The earliest known use of tools dates back 3.4 million years ago, but they obviously have come a long way since then. Previously made of sticks and stones, tools got a performance boost when they incorporated additional power sources. During the Industrial Revolution, factories employed power tools driven by water wheels or steam engines. The modern power tool we all know now was made possible by the invention of the electric motor and the electric distribution network in the 1880s.

Tool production took a hit during the Great Depression but took off during and immediately after World War II. Many of the tool companies we know today began in the 1940s and 1950s, in close proximity to the major auto manufacturers.

There are now tools to help with every conceivable task, not to mention a number of companies and brands. It can be a challenge to keep up with the current models and to understand the value drivers for each while still remembering the older brands and companies.

With this innovation and a corresponding rise in prices has come an increase in theft claims. Theft losses make up the largest percentage of commercial losses—close to 33 percent of the total tool claims made.

Who Uses What

It is important to note the distinction between different trades and the respective tools that they employ. Some trades use more hand tools than power tools. Some work regularly on job sites while others, such as cabinet makers, primarily work in a shop setting.

Each trade uses a certain set of common tools with another set of specialized ones. Specialized power tools for plumbers include power pipe cleaners, pipe locator systems, and drain cleaning machines. Electricians typically use power tools for testing and preparing walls for wiring. For this task they may use a reciprocating saw and a drill driver. General contractors have a wide variety of tools for the various tasks they perform. Claims from general contractors can include just about anything.

Tools in a shop setting are more likely to be present in fire, electrical, and water claims. Tools employed on a job site are more likely to be affected by theft. In theft claims, it is more common to see smaller hand tools or recognizable tools being taken.

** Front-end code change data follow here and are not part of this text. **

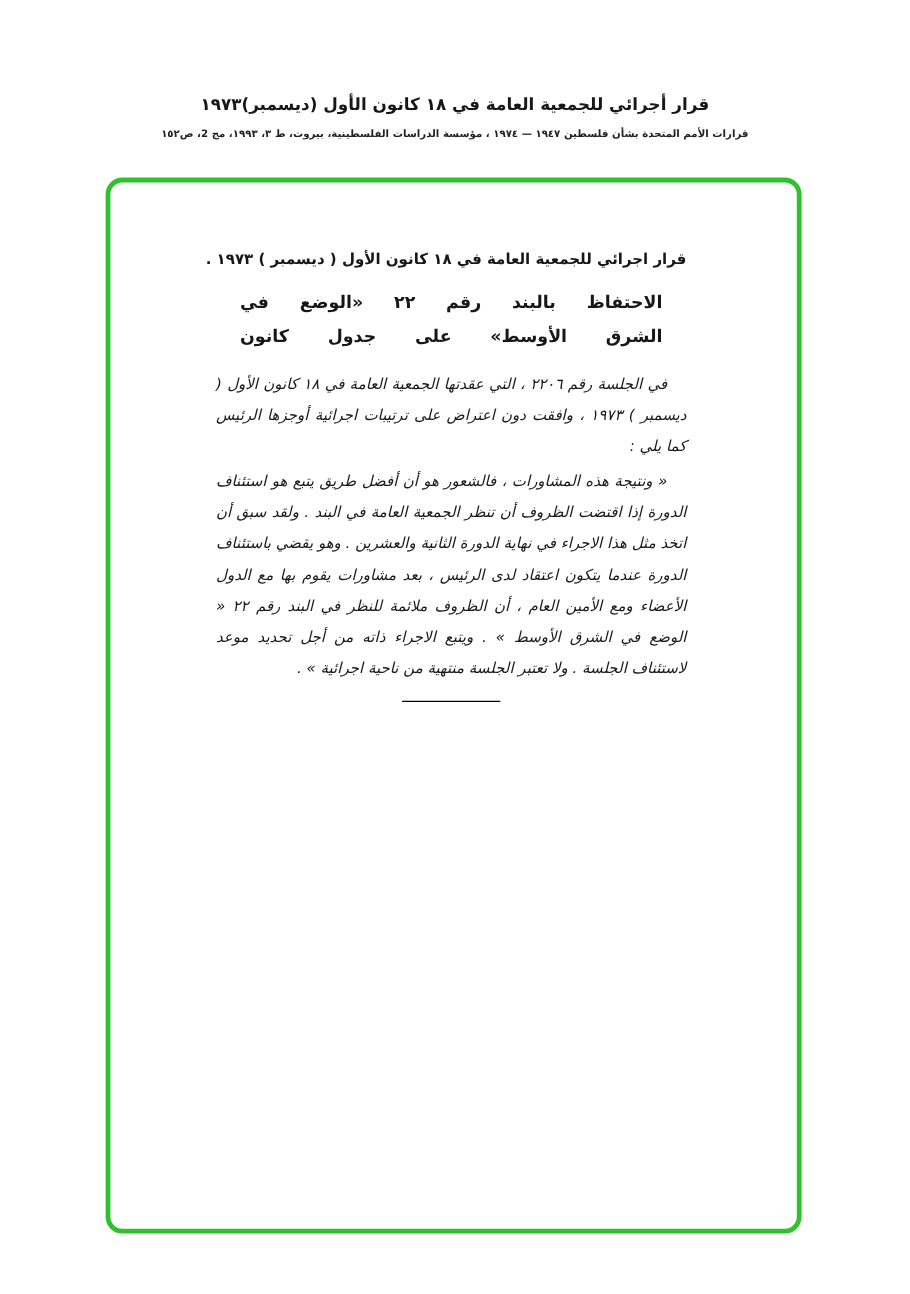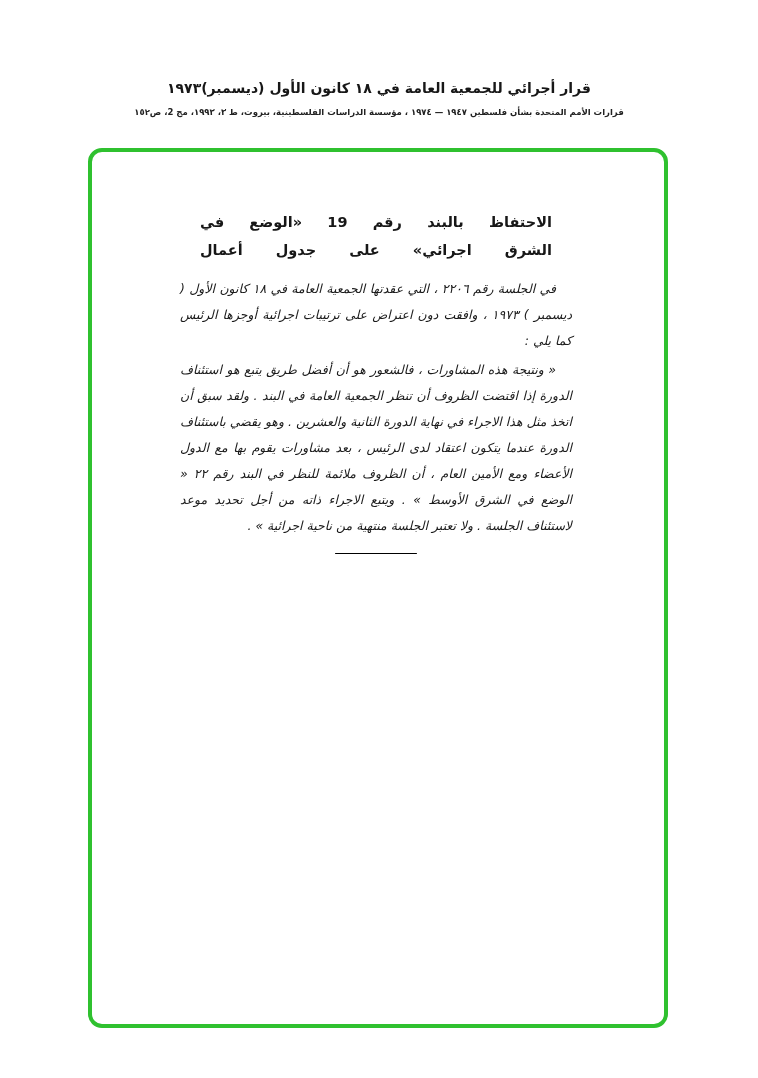"قرار اجرائي للجمعية العامة في" div.doc-title { html: none -> <div>قرار اجرائي للجمعية العامة في ١٨ كانون الأول ( ديسمبر ) ١٩٧٣ .</div> }
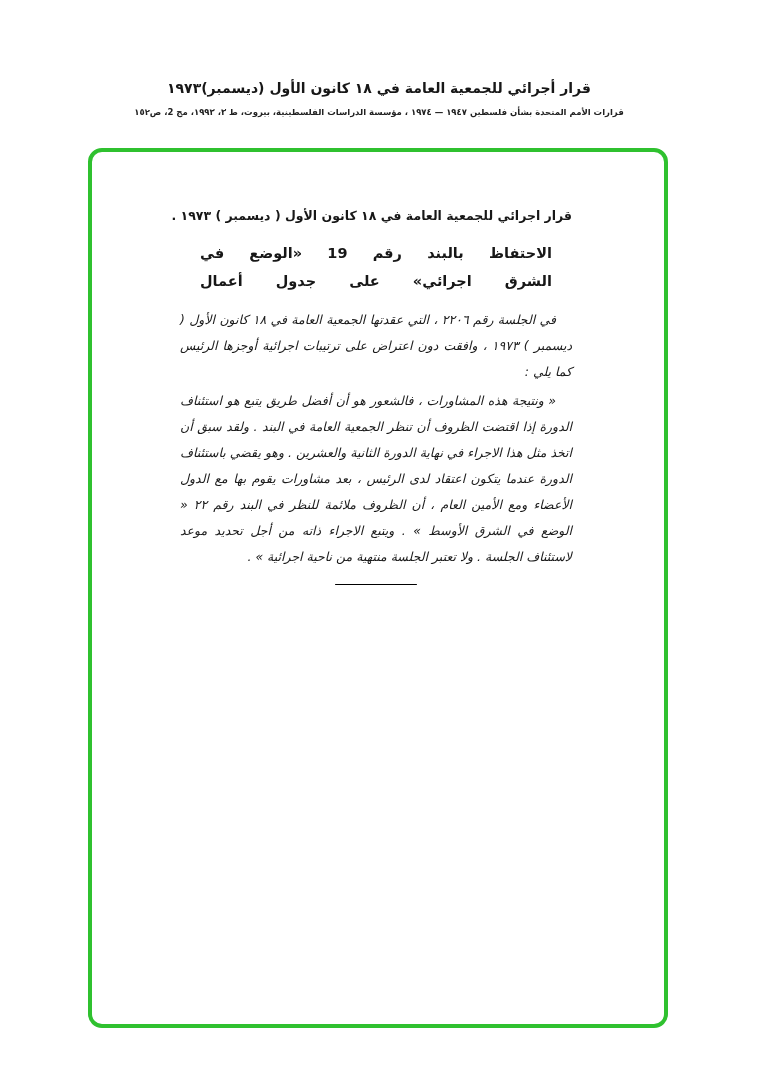"الاحتفاظ بالبند رقم 19 «الوضع" div.heading-line { text: 19 -> ٢٢ }
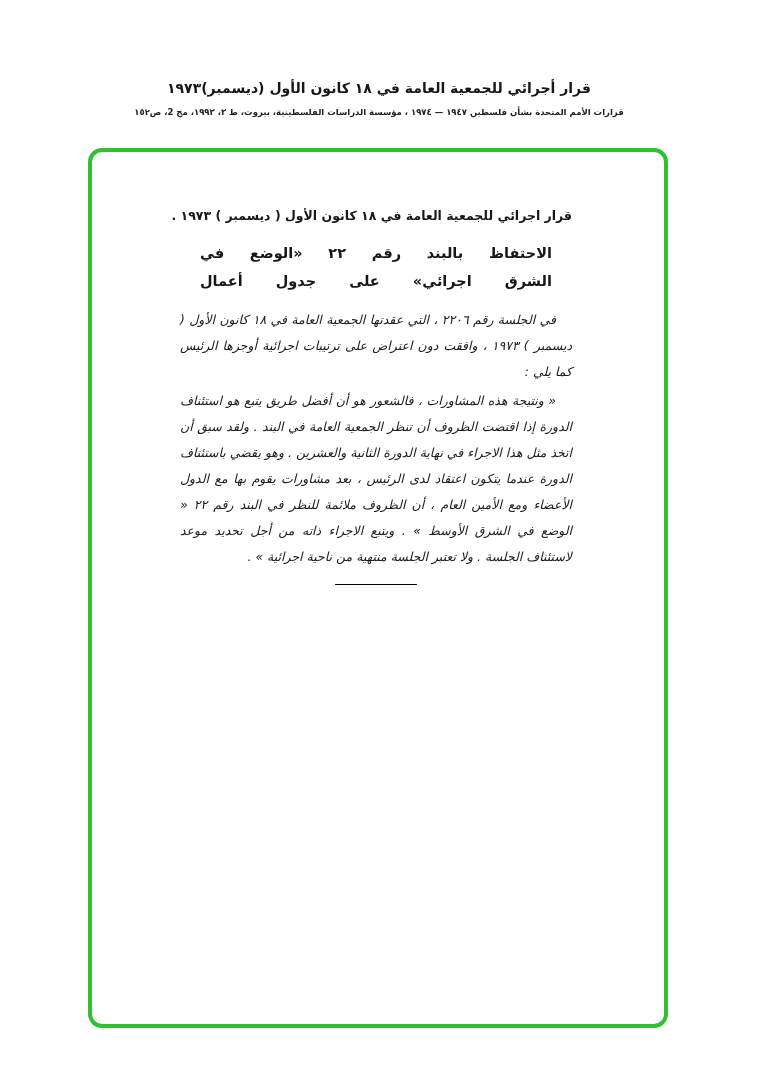"الشرق اجرائي» على جدول أعمال" div.heading-line { text: اجرائي» على جدول أعمال -> الأوسط» على جدول كانون }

Specialized power tools, such as a plumber’s power pipe cleaner, are significantly less likely to be stolen.

Proximity to a job site strongly influences the number of tools that tradesmen carry with them. When job sites are close to the tradesman’s headquarters, he likely will take fewer tools with him. Tradesmen typically only carry the tools that they will be using that day. However, small town handymen who do a variety of different tasks might carry all of their tools with them.

How to Price Tools

Portable power tools can be segmented into three categories: corded, cordless, and pneumatic (air) tools. Each category has its own benefits and is most common in certain types of claims.

For example, a landscaper going to multiple jobs per day is more likely to have gas-powered or battery-operated tools. This is in contrast to a carpenter working in one location; he is more likely to have corded and pneumatic tools on site.

It’s important to have a frame of reference around both the item and type of business. Having this information is useful not only in highlighting which items claimed may be questionable, but also in determining if a common item is missing from the claim.

Brand names are a huge component in pricing tools. Certain brands are valued more highly than others. It is almost impossible to price tools accurately given only a vague list of “drill,” “nail gun,” or “saw.” Many insureds haven’t submitted a claim before and don’t realize the level of detail that claims professionals need for accurate pricing.

As for pricing individual items, drills are the No. 1 item seen in commercial tool claims. A drill is rated not only by power, but also consistency and longevity after hours of use. Key value drivers include power, torque, battery life, and weight. The brand is also important—Makita, Dewalt, and Bosch all make premium drills.

Another common tool seen in claims is a saw. Today, there is a saw for just about anything, including wood, metal, concrete, and even bone. Saws are divided into four categories: circular, reciprocating, continuous band, and chain. Reciprocating and circular saws are most common in commercial claims. Each one is portable and usually transported in easy-to-grab carrying cases.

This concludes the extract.